## Task requirements
Find the word "none" in the records below. List each line containing it.

## Before-and-after change data
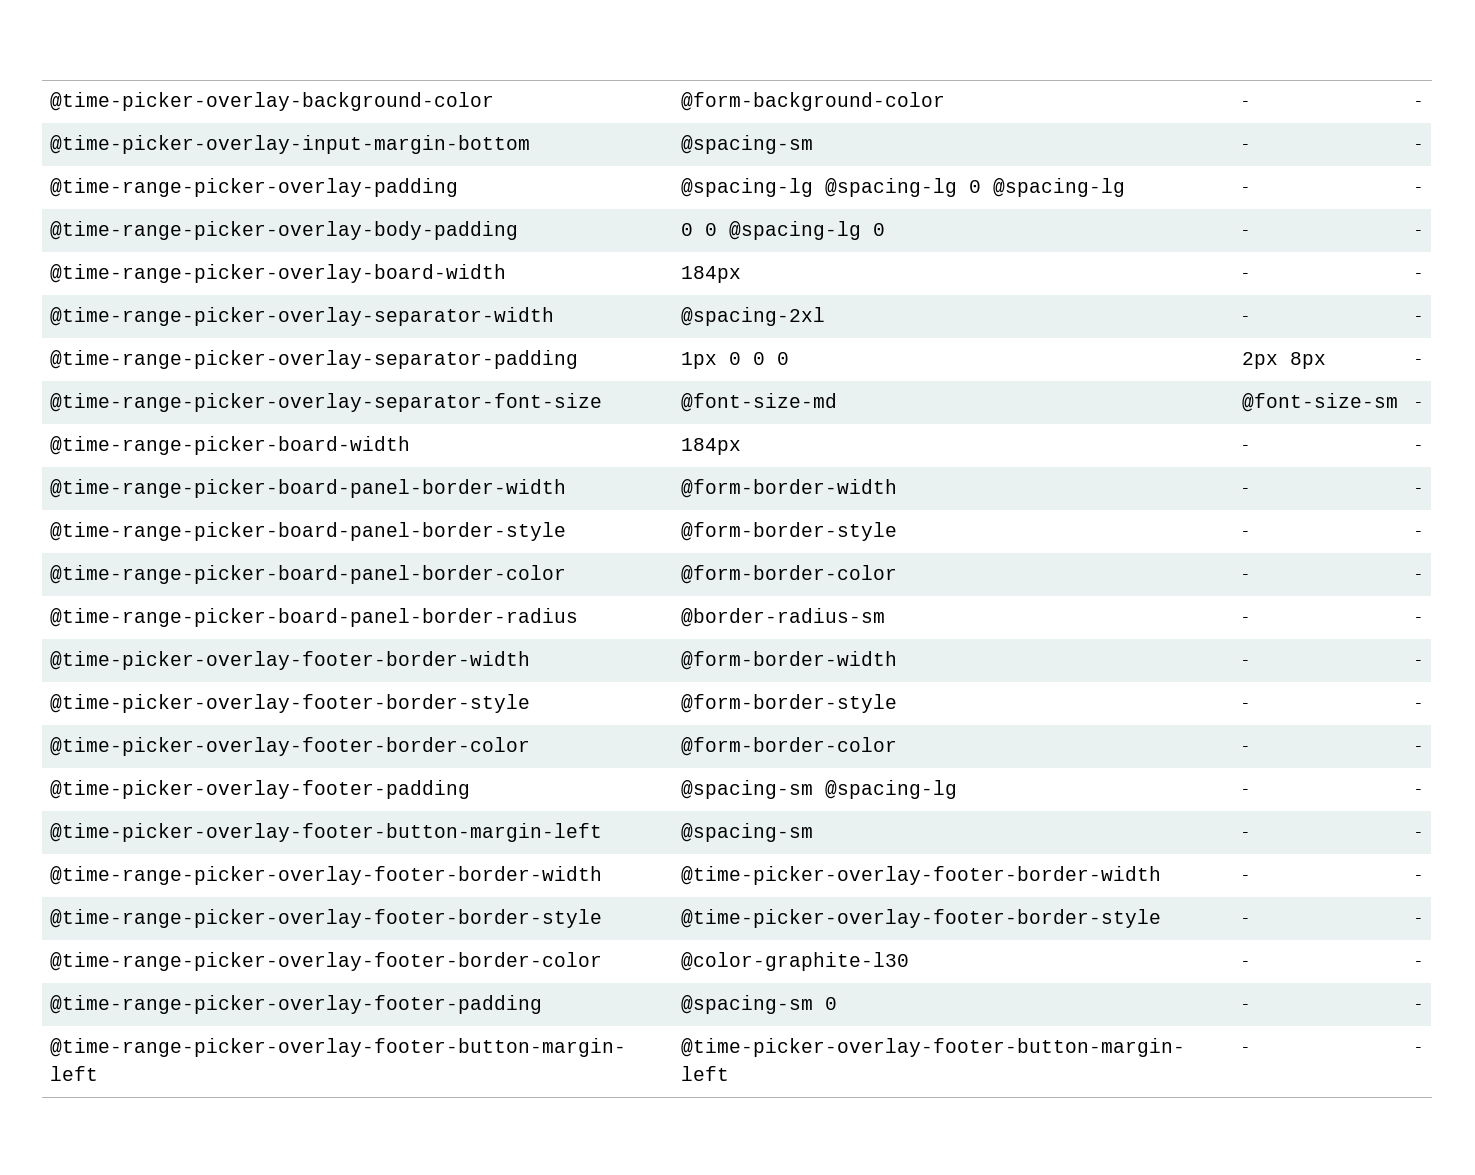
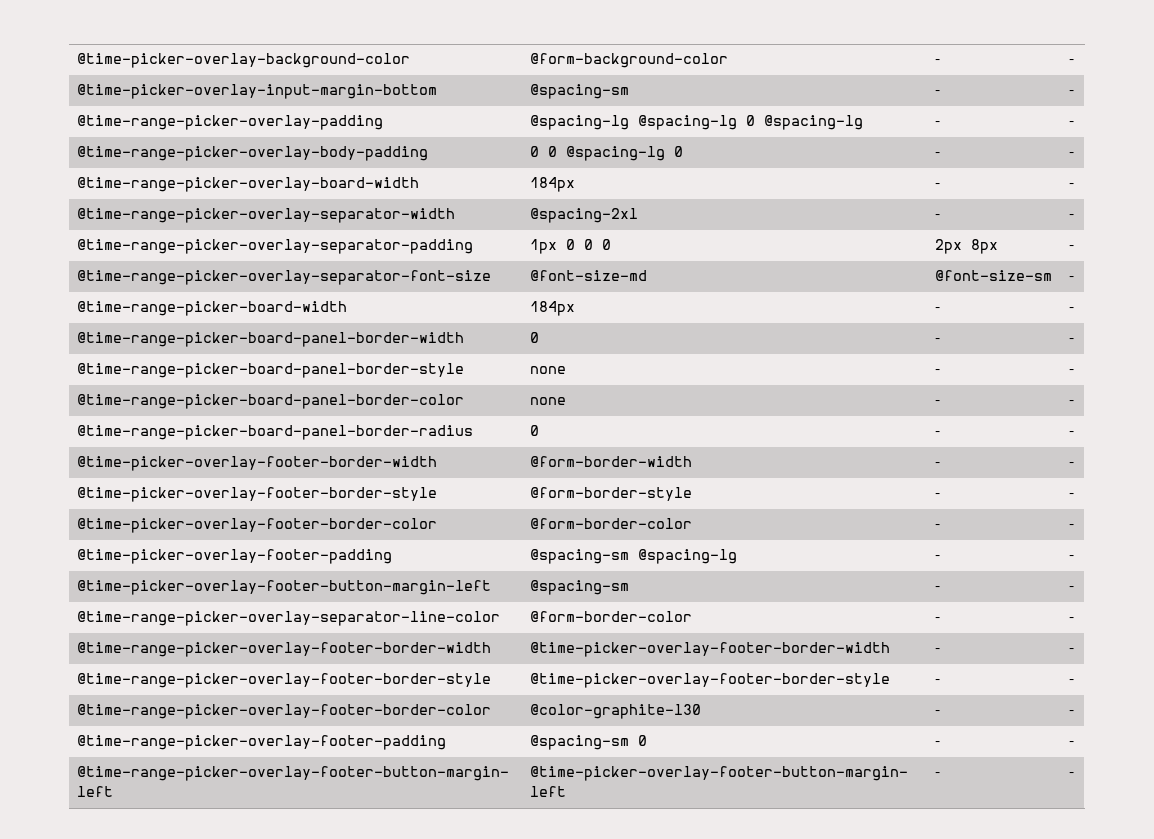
[680,479,897,498] @form-border-width -> [529,332,539,343] 0
[680,522,897,541] | @form-border-style -> [529,366,566,374] | none
[680,565,897,584] | @form-border-color -> [529,397,566,405] | none
[680,608,885,627] @border-radius-sm -> [529,425,539,436] 0
(1422, 835) none -> [76,611,500,626] [529,611,692,622] [934,617,940,622] [1068,617,1074,622] // @time-range-picker-overlay-separator-line-color | @form-border-color | - | -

## Finished exercise
[680,522,897,541] | @form-border-style -> [529,366,566,374] | none
[680,565,897,584] | @form-border-color -> [529,397,566,405] | none
(1422, 835) none -> [76,611,500,626] [529,611,692,622] [934,617,940,622] [1068,617,1074,622] // @time-range-picker-overlay-separator-line-color | @form-border-color | - | -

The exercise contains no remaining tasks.